During her Connie Chung appearance, Franklin asserted that Castro “established a program of basic human rights” after coming to power in 1959.  Thousands of executions, abolition of freedom of speech and worship, massive expropriation, concentration camps for “ideological deviationists”—national liberation indeed.  (Franklin didn’t dispute Chung’s description of Castro as “a man who did execute his opposition.”  She probably figures those counterrevolutionary untermenschen got what they deserved.)

Franklin also asserted that Castro has popular support and “the health and education systems in Cuba are a model for the rest of the world.”  Since Castro prohibits criticism of himself, prohibits more one party, and has refused electoral accountability for nearly 44 years, what is the methodology for Franklin’s assertion, mind reading?
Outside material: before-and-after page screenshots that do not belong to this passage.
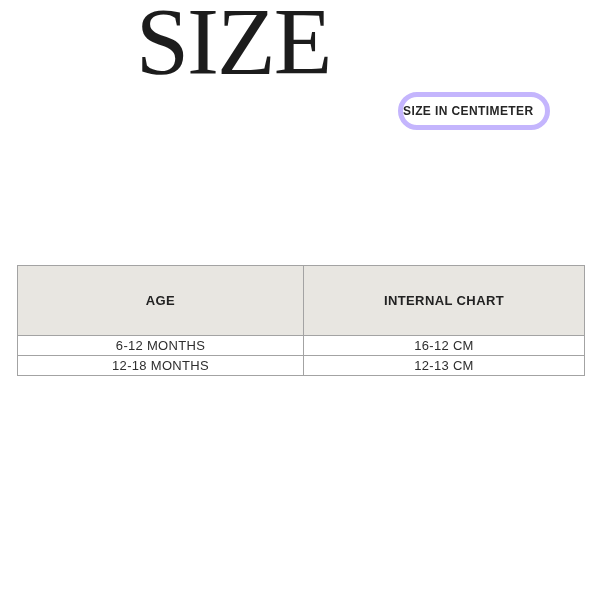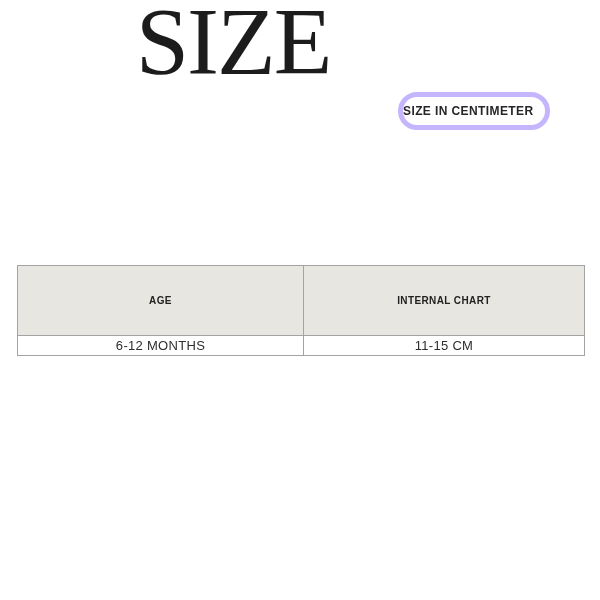--- a/index.html
+++ b/index.html
@@ -65,7 +65,7 @@
   .size-table th {
     height: 70px;
     background: #e8e6e1;
-    font-size: 10px;
+    font-size: 13px;
     font-weight: 700;
     letter-spacing: 0.4px;
     color: #222222;

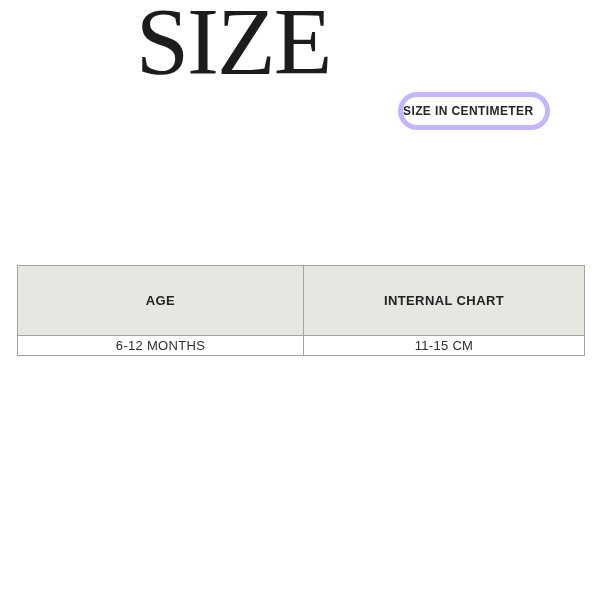--- a/index.html
+++ b/index.html
@@ -106,7 +106,7 @@
     <tbody>
       <tr>
         <td>6-12 MONTHS</td>
-        <td>11-15 CM</td>
+        <td>16-12 CM</td>
       </tr>
     </tbody>
   </table>

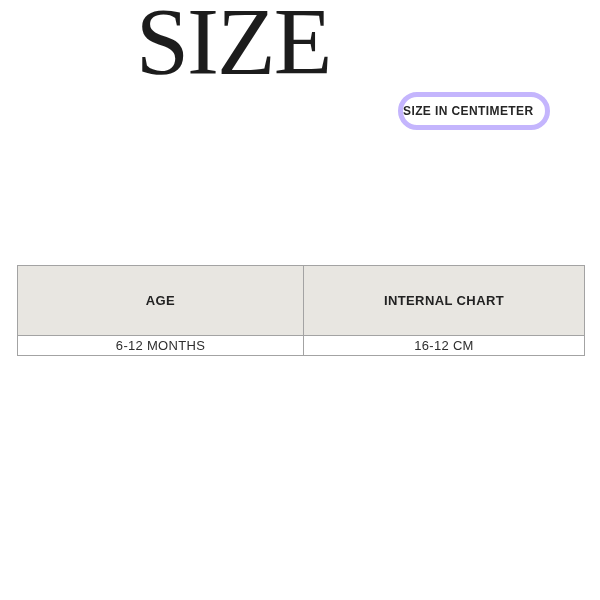--- a/index.html
+++ b/index.html
@@ -108,6 +108,10 @@
         <td>6-12 MONTHS</td>
         <td>16-12 CM</td>
       </tr>
+      <tr>
+        <td>12-18 MONTHS</td>
+        <td>12-13 CM</td>
+      </tr>
     </tbody>
   </table>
The elevation of Cuba’s “education” system to global preeminence is interesting in light of a recent atrocity.  This fall, Cuba expelled university students Roger Rubio Lima, Harold Cepero Escalante, and Yoan Coumbie Rodriguez for signing a petition called the Varela Project, which calls for a referendum on issues including civil liberties and free enterprise. 
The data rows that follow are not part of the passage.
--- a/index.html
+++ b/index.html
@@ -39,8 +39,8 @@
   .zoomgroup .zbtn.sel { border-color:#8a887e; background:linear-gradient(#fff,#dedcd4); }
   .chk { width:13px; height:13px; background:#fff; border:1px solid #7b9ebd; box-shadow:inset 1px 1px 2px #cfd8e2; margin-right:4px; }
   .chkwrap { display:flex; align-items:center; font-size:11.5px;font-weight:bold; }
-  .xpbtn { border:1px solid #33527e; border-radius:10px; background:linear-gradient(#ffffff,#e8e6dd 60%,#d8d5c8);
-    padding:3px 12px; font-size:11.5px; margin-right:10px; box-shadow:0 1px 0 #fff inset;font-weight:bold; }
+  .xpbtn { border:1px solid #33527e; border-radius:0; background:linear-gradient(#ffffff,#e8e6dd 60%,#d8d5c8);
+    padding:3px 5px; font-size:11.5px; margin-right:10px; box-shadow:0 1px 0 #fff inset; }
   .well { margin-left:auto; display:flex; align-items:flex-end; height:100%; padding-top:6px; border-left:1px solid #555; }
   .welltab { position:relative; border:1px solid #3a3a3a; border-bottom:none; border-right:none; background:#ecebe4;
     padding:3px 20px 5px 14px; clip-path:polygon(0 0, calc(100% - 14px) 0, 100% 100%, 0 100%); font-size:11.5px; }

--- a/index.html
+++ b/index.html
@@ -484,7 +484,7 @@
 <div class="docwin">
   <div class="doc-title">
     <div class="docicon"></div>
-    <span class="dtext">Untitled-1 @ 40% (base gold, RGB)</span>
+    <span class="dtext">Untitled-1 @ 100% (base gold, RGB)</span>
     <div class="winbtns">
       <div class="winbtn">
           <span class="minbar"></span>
If the world emulated this system, critical thought would share the fate of the dinosaurs.  (And if critical thought goes, the species isn’t far behind.) 

Like education, health care operates on an apartheid basis where non-communist Cubans are denied services.  As Castro’s thugs told the asthmatic human rights activist Enrique Patterson before his exile in 1992, “Medicine is for revolutionaries!”  More recently, Dr. Oscar Biscet’s dentist has been intimidated into withholding care for the molars he lost from a gum infection while a prisoner of conscience.  (Released on October 31 after three days short of three years, Dr. Biscet was arrested on December 6 when he tried to hold a meeting about human rights.  His condition is unknown.)  
But just as an exercise, let it be assumed that Cuba’s education and health care systems are paragons.  How does this negate the systematic violation of Cubans’ human rights?  Next Der Führer won’t be so bad since he provided jobs and vacations through the program of Kraft durch Freude (Strength through Joy).

CNN founder Ted Turner has smoked cigars with Castro and praised him as “one hell of a guy,” so Franklin’s appearance was no surprise.  That doesn’t make this apologist for terrorism and tyranny any less obscene, though.